Tutta la Redazione, di cui ha fatto parte in modo egregio il nostro Guido, si unisce al dolore della famiglia Ratti, alle sue amiche e ai suoi amici, ai suoi estimatori e ad un’intera città, per la prematura scomparsa del caro prof. Guido Ratti. Un’istituzione alessandrina che se ne va, una parte della città stessa che prende il volo per lidi meravigliosi e sconosciuti, così come piaceva fare a Guido in vita. Una vita intensissima, vissuta fra le Università di Torino e Grenoble, soprattutto, fra gli archivi di Stato di mezza Europa, sempre con zelo e con ironia. Mai pedante, mai supponente, ben conscio delle limitazioni della vita terrena, anche per i “migliori”, uno fra tutti Umberto Eco, che lui ha conosciuto nelle forme meno paludate e ufficiali e che non cessava di ricordare per la sua ironia e il suo distacco. Persona indipendente e coraggiosa nei suoi “no”, nei suoi “non sono d’accordo” che non erano di facciata o per gusto del contrasto ma stimolo per gli interlocutori che, con lui, non potevano menare il can per l’aia. Onesto personalmente e intellettualmente, scomodo e nemico del facile conformismo. Appartenente alla famiglia della vera Sinistra, quella che vuole i cambiamenti sul serio, che non è disposta a sciocchi compromessi, che ha un culto dell’eguaglianza e della fraternità autentica. Per andare a formare la triade, quella della ricerca di “libertà” che ha sempre fondato il suo pensiero e la sua azione. Il solito refrain  “ci mancherà” qui stride veramente. La perdita è enorme e difficilmente sanabile. ….Ma faremo di tutto per essere smentiti.
Ciao Guido “Le sort n’a pas cesse’ de m’accabler et s’est ingénié à augmenter ma douleur par la mort de mon maheureux général (…) Je ne n’oublierai jamais mon malheureux ami et bienfaiteur Desaix”  . Così si esprimeva il generale Rapp aiutante di campo di Napoleone, presente a Marengo e testimone dello strazio del generale Desaix. Una amicizia profonda e riconoscente che, in qualche modo, immeritatamente, ci sentiamo di condividere e riportare allo “strazio” di oggi.  (n.d.r.)…Allo scopo di mantenerne viva la memoria, in preparazione di altri documenti opportunamente scelti fra la sua varia produzione, rilanciamo uno dei suoi ultimi contributi….

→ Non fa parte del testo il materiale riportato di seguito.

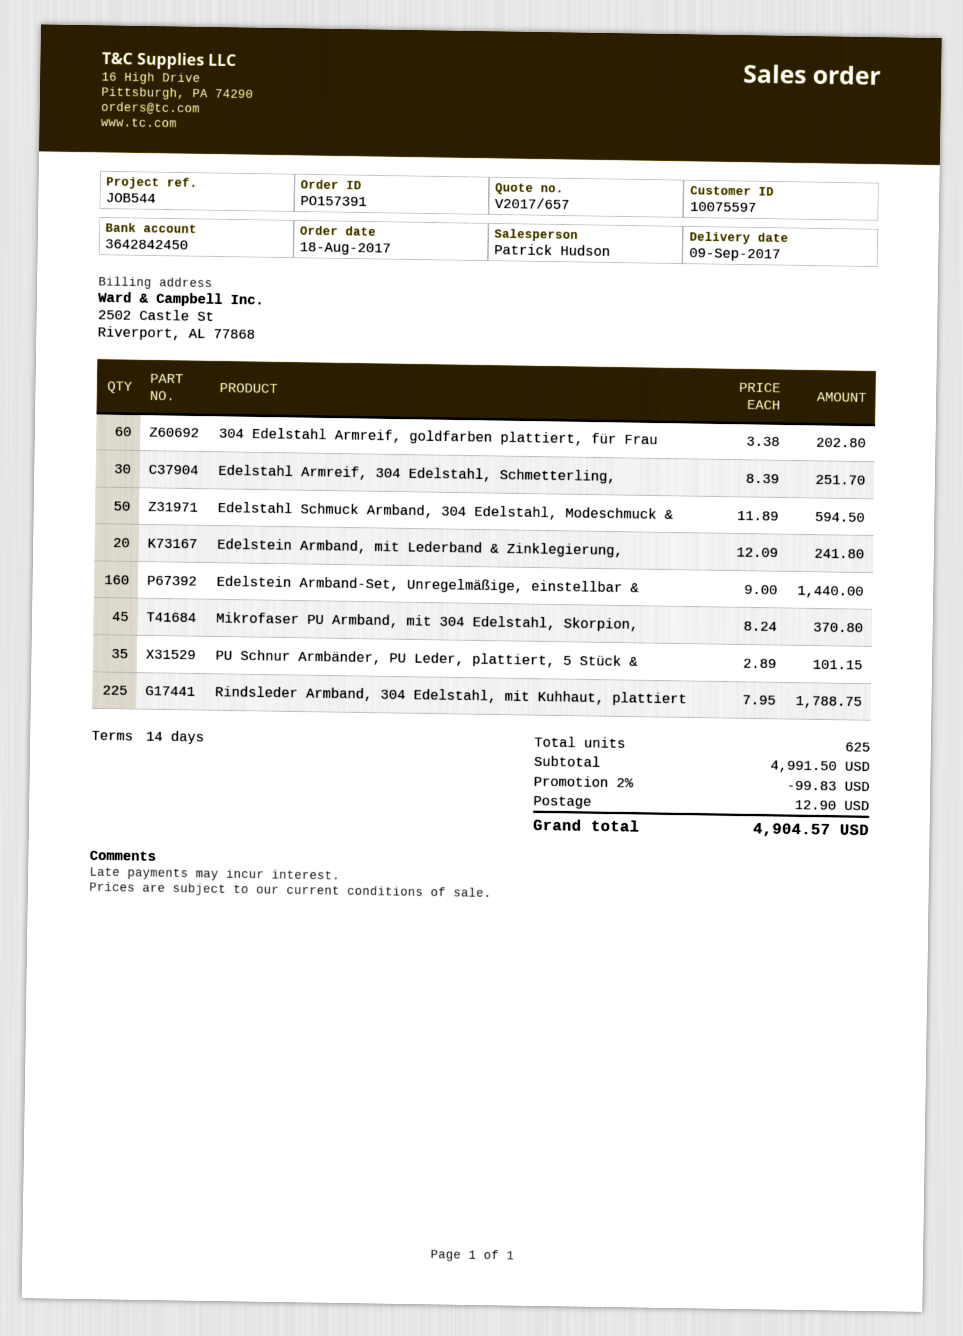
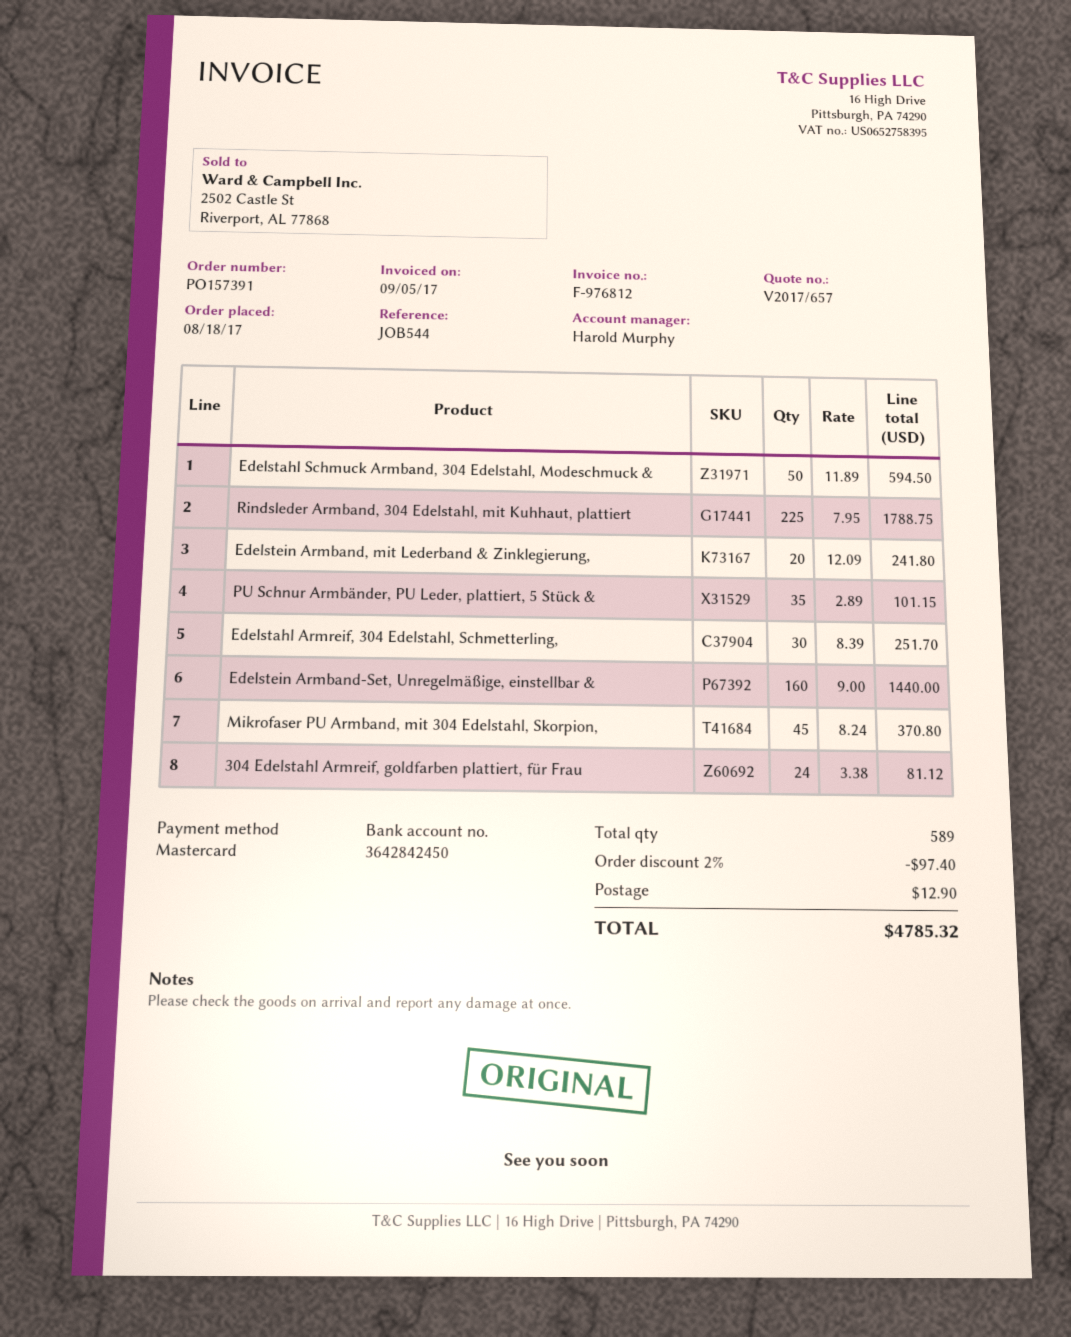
sales rep: Patrick Hudson -> Harold Murphy
304 Edelstahl Armreif, goldfarben plattiert, für Frau: 60 x 3.38 = 202.80 -> 24 x 3.38 = 81.12
total quantity: 625 -> 589
discount: 2% = 99.83 -> 2% = 97.40
total: 4904.57 -> 4785.32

Appunti e riflessioni per ricordare il 1821 (I)

Fra meno di due mesi cadrà l’anniversario di un evento che 200 anni fa ha dato il via all’epopea del Risorgimento nazionale. Il 10 marzo 1821 un gruppo di militari, preso nella notte il controllo della Cittadella di Alessandria e apertala al manipolo dei “carbonari” alessandrini, la mattina innalzarono il tricolore sul pennone della fortezza proclamando l’adozione della Costituzione spagnola nel Regno di Sardegna e l’istituzione di un governo col compito di guidare la monarchia sabauda sia sul percorso costituzionale, sia su quello dell’unificazione nazionale. Firmato dai civili Appiani, Dossena, Rattazzi e Luzzi e dai militari Ansaldi, Baronis, Bianco e Palma (cioè la Giunta provinciale provvisoria di governo) in nome della Federazione carbonara italiana, il proclama è esplicito: “È costituita una Giunta provinciale provvisoria di Governo, incaricata di provvedere alla salvezza ed ai bisogni della Patria ed al fine della Federazione. Essa è indipendente da qualunque altra Autorità, e non cesserà di esercitare gli atti del Governo sintantochè non siasi costituita una Giunta nazionale pel fine della Federazione. Si riterrà legittimamente costituita la Giunta nazionale quando il Re avrà reso sacra ed inviolabile la sua persona e legittimata la sua autorità come Re d’Italia colla prestazione del giuramento alla Costituzione di Spagna”.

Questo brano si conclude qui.